For a long time, entomologists have thought that dead ants release chemicals created by decomposition (such as fatty acids) that signal their death to the colony's living ants.

But, now, UC Riverside entomologists working on Argentine ants provide evidence for a different mechanism for how necrophoresis - the removal of dead nestmates from colonies - works.

They have said that all ants, both living and dead, have the "death chemicals" continually, but living ants have them along with other chemicals associated with life - the "life chemicals."

When an ant dies, its life chemicals dissipate or are degraded, and only the death chemicals remain.

"It's because the dead ant no longer smells like a living ant that it gets carried to the graveyard, not because its body releases new, unique chemicals after death," said Dong-Hwan Choe, the lead author of the research paper.

"There is no mistaking that it is the dissipation of chemical signals associated with life rather than the increase of a decomposition product 'death cue' that triggers necrophoric behaviour by Argentine ants," he said.

The researchers used analytical chemistry techniques to identify the "signals of life" in the Argentine ant: the chemicals dolichodial and iridomyrmecin.

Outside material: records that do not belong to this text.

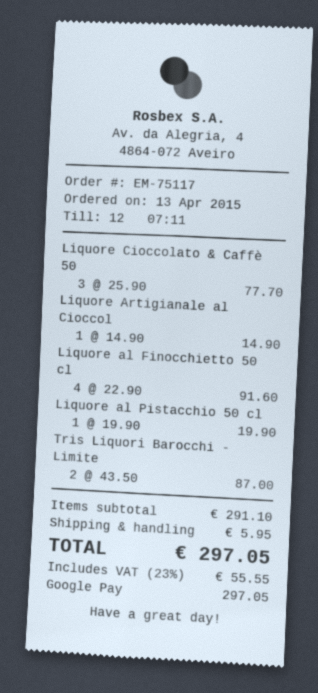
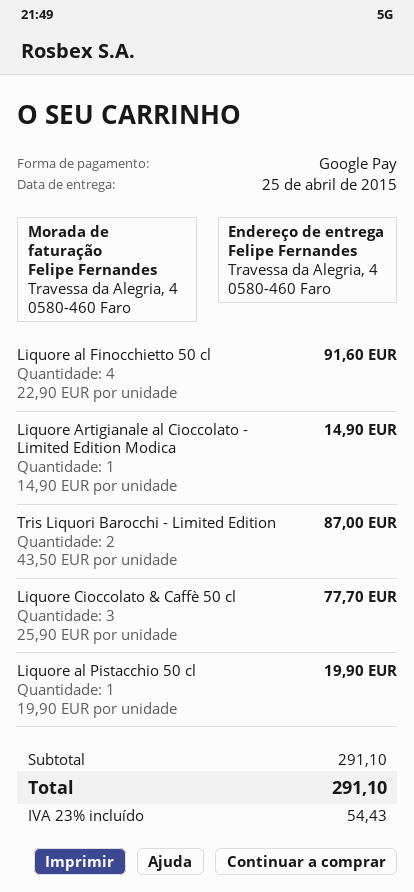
shipping: 5.95 -> none
tax: 23% = 55.55 -> 23% = 54.43
total: 297.05 -> 291.10

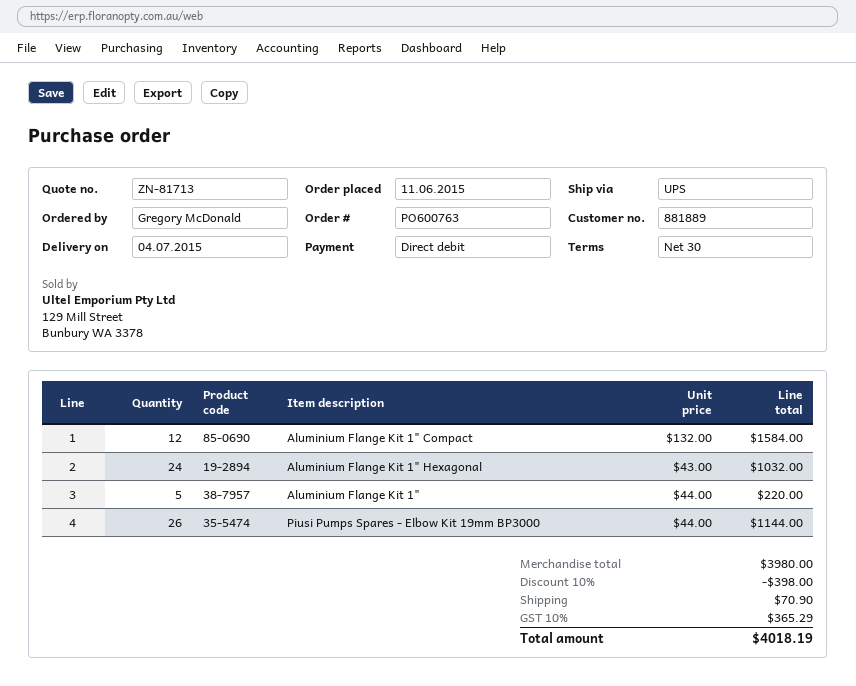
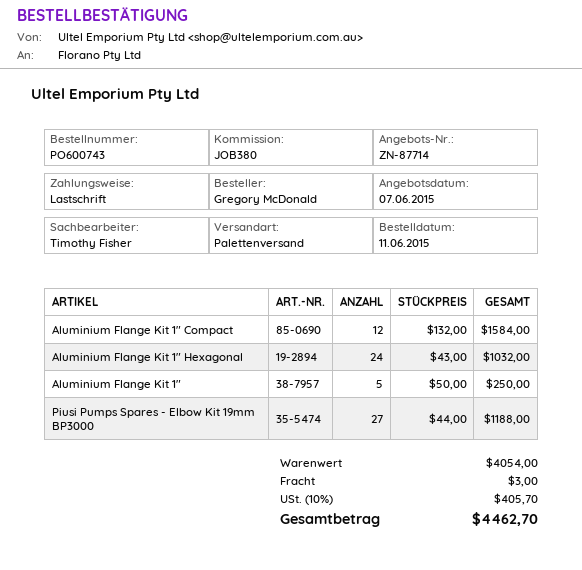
quote number: ZN-81713 -> ZN-87714
order number: PO600763 -> PO600743
shipping method: UPS -> pallet freight
Aluminium Flange Kit 1": 5 x 44.00 = 220.00 -> 5 x 50.00 = 250.00
Piusi Pumps Spares - Elbow Kit 19mm BP3000: 26 x 44.00 = 1144.00 -> 27 x 44.00 = 1188.00
subtotal: 3980.00 -> 4054.00
discount: 10% = 398.00 -> none
shipping: 70.90 -> 3.00
tax: 10% = 365.29 -> 10% = 405.70
total: 4018.19 -> 4462.70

"These chemicals, or compounds similar to them, are found in numerous ant species that display necrophoresis. Therefore, these ant species also are likely to have necrophoric behavior triggered by the decrease or absence of chemical signs of life, rather than by cues associated with death. We plan to research this next," said Choe.

He added that dolichodal, iridomyrmecin, or similar compounds are found also in other insects, such as thrips, stick insects, aphids and rove beetles.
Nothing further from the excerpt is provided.